### Directions for this task
Please filter the data below down to the lines holding the string "background".

### Records to use
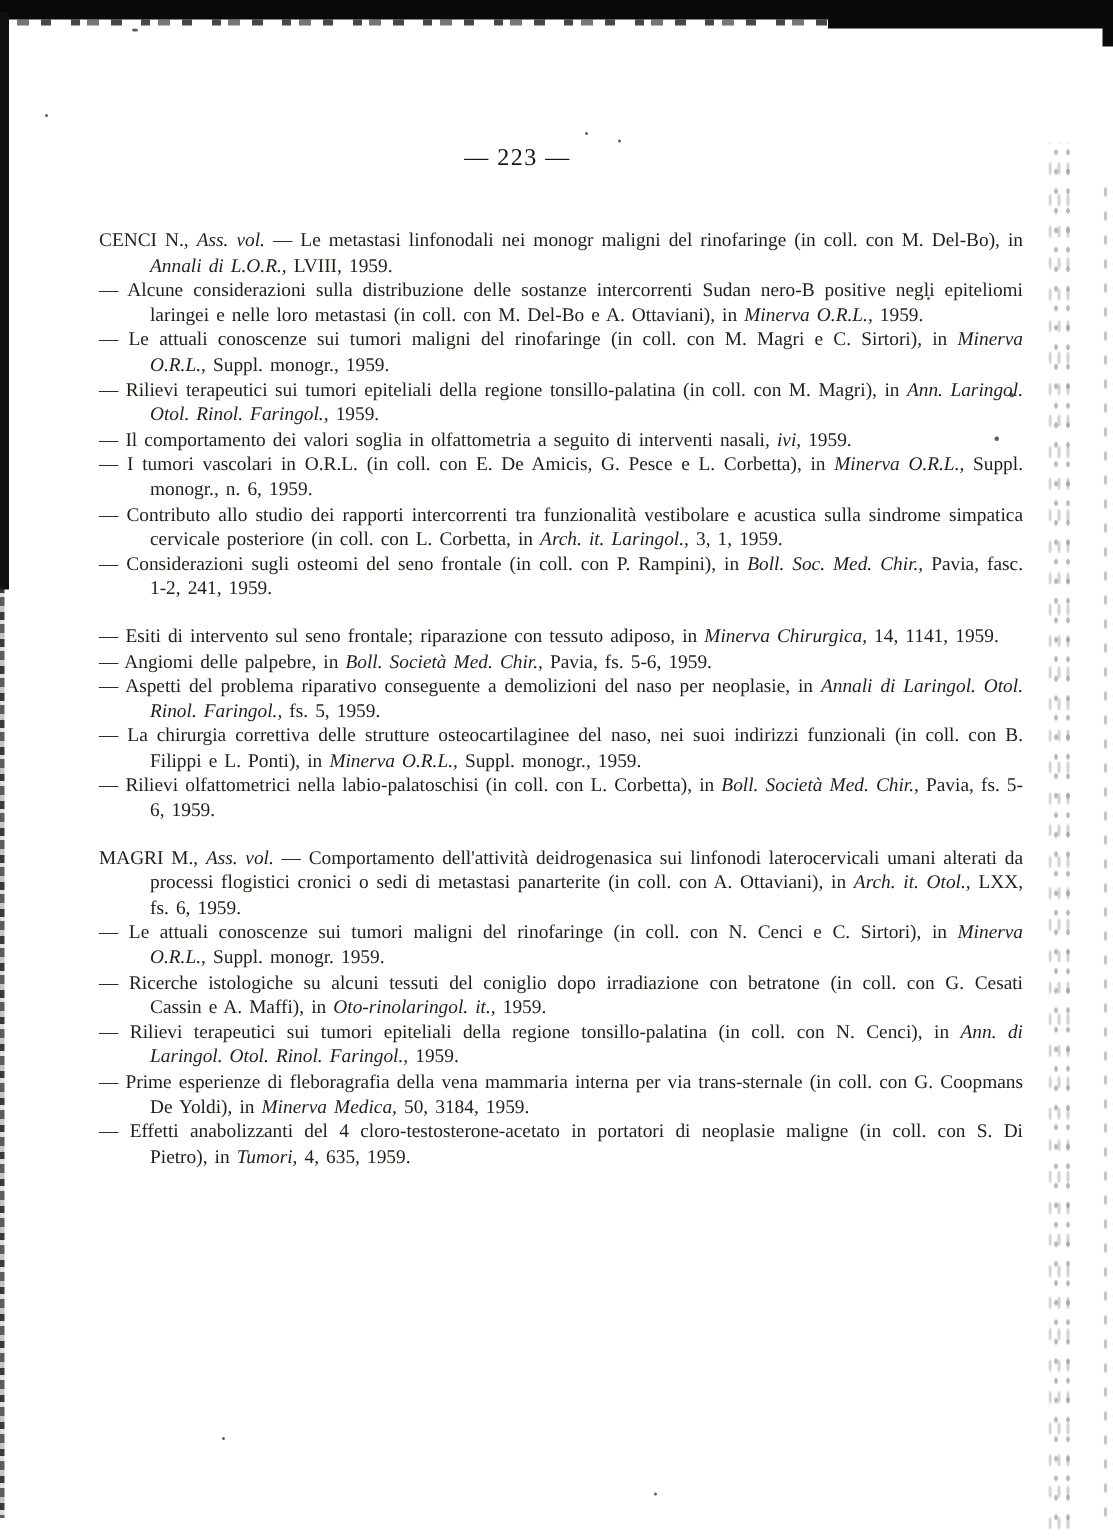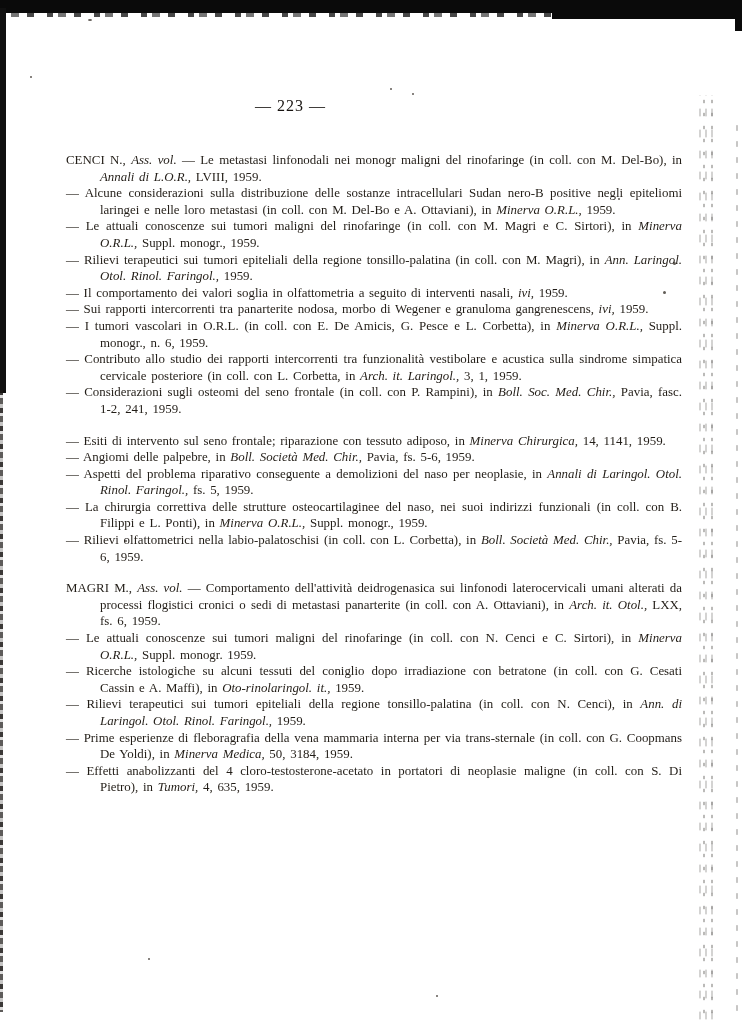--- a/index.html
+++ b/index.html
@@ -56,21 +56,21 @@
     background-size: 6px 16px;
     opacity: .5;
   }
   .speckle {
     position: absolute; background: #39332c; border-radius: 50%;
     width: 2px; height: 2px; opacity: .8;
   }
   
   .page-number {
     position: absolute; top: 97px; left: 255px; width: 180px;
-    text-align: left; font-size: 16px; letter-spacing: 1px;
+    text-align: center; font-size: 16px; letter-spacing: 1px;
     color: #181411;
   }
   .text-block {
     position: absolute; left: 66px; top: 152px; width: 616px;
     font-size: 12.9px; line-height: 16.6px;
     text-align: justify;
     word-spacing: 1.5px;
   }
   .group { margin: 0; }
   .group + .group { margin-top: 15px; }
@@ -98,25 +98,24 @@
 <div class="speckle" style="left:663px; top:291px; width:3px; height:3px;"></div>
 <div class="speckle" style="left:125px; top:540px;"></div>
 <div class="speckle" style="left:148px; top:958px;"></div>
 <div class="speckle" style="left:436px; top:995px;"></div>
 
 <div class="page-number">— 223 —</div>
 
 <div class="text-block">
     <div class="group">
       <p class="entry"><span>CENCI N., </span><span class="it">Ass. vol.</span><span> — Le metastasi linfonodali nei monogr maligni del rinofaringe (in coll. con M. Del-Bo), in </span><span class="it">Annali di L.O.R.,</span><span> LVIII, 1959.</span></p>
-      <p class="entry"><span>— Alcune considerazioni sulla distribuzione delle sostanze intracellulari Sudan nero-B positive negli epiteliomi laringei e nelle loro metastasi (in coll. con M. Del-Bo e A. Ottaviani), in </span><span class="it">Minerva O.R.L.,</span><span> 1959.</span></p>
+      <p class="entry"><span>— Alcune considerazioni sulla distribuzione delle sostanze intercorrenti Sudan nero-B positive negli epiteliomi laringei e nelle loro metastasi (in coll. con M. Del-Bo e A. Ottaviani), in </span><span class="it">Minerva O.R.L.,</span><span> 1959.</span></p>
       <p class="entry"><span>— Le attuali conoscenze sui tumori maligni del rinofaringe (in coll. con M. Magri e C. Sirtori), in </span><span class="it">Minerva O.R.L.,</span><span> Suppl. monogr., 1959.</span></p>
       <p class="entry"><span>— Rilievi terapeutici sui tumori epiteliali della regione tonsillo-palatina (in coll. con M. Magri), in </span><span class="it">Ann. Laringol. Otol. Rinol. Faringol.,</span><span> 1959.</span></p>
       <p class="entry"><span>— Il comportamento dei valori soglia in olfattometria a seguito di interventi nasali, </span><span class="it">ivi,</span><span> 1959.</span></p>
-      <p class="entry"><span>— Sui rapporti intercorrenti tra panarterite nodosa, morbo di Wegener e granuloma gangrenescens, </span><span class="it">ivi,</span><span> 1959.</span></p>
       <p class="entry"><span>— I tumori vascolari in O.R.L. (in coll. con E. De Amicis, G. Pesce e L. Corbetta), in </span><span class="it">Minerva O.R.L.,</span><span> Suppl. monogr., n. 6, 1959.</span></p>
       <p class="entry"><span>— Contributo allo studio dei rapporti intercorrenti tra funzionalità vestibolare e acustica sulla sindrome simpatica cervicale posteriore (in coll. con L. Corbetta, in </span><span class="it">Arch. it. Laringol.,</span><span> 3, 1, 1959.</span></p>
       <p class="entry"><span>— Considerazioni sugli osteomi del seno frontale (in coll. con P. Rampini), in </span><span class="it">Boll. Soc. Med. Chir.,</span><span> Pavia, fasc. 1-2, 241, 1959.</span></p>
     </div>
     <div class="group">
       <p class="entry"><span>— Esiti di intervento sul seno frontale; riparazione con tessuto adiposo, in </span><span class="it">Minerva Chirurgica,</span><span> 14, 1141, 1959.</span></p>
       <p class="entry"><span>— Angiomi delle palpebre, in </span><span class="it">Boll. Società Med. Chir.,</span><span> Pavia, fs. 5-6, 1959.</span></p>
       <p class="entry"><span>— Aspetti del problema riparativo conseguente a demolizioni del naso per neoplasie, in </span><span class="it">Annali di Laringol. Otol. Rinol. Faringol.,</span><span> fs. 5, 1959.</span></p>
       <p class="entry"><span>— La chirurgia correttiva delle strutture osteocartilaginee del naso, nei suoi indirizzi funzionali (in coll. con B. Filippi e L. Ponti), in </span><span class="it">Minerva O.R.L.,</span><span> Suppl. monogr., 1959.</span></p>
       <p class="entry"><span>— Rilievi olfattometrici nella labio-palatoschisi (in coll. con L. Corbetta), in </span><span class="it">Boll. Società Med. Chir.,</span><span> Pavia, fs. 5-6, 1959.</span></p>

### Exercise response
     background-size: 6px 16px;
     position: absolute; background: #39332c; border-radius: 50%;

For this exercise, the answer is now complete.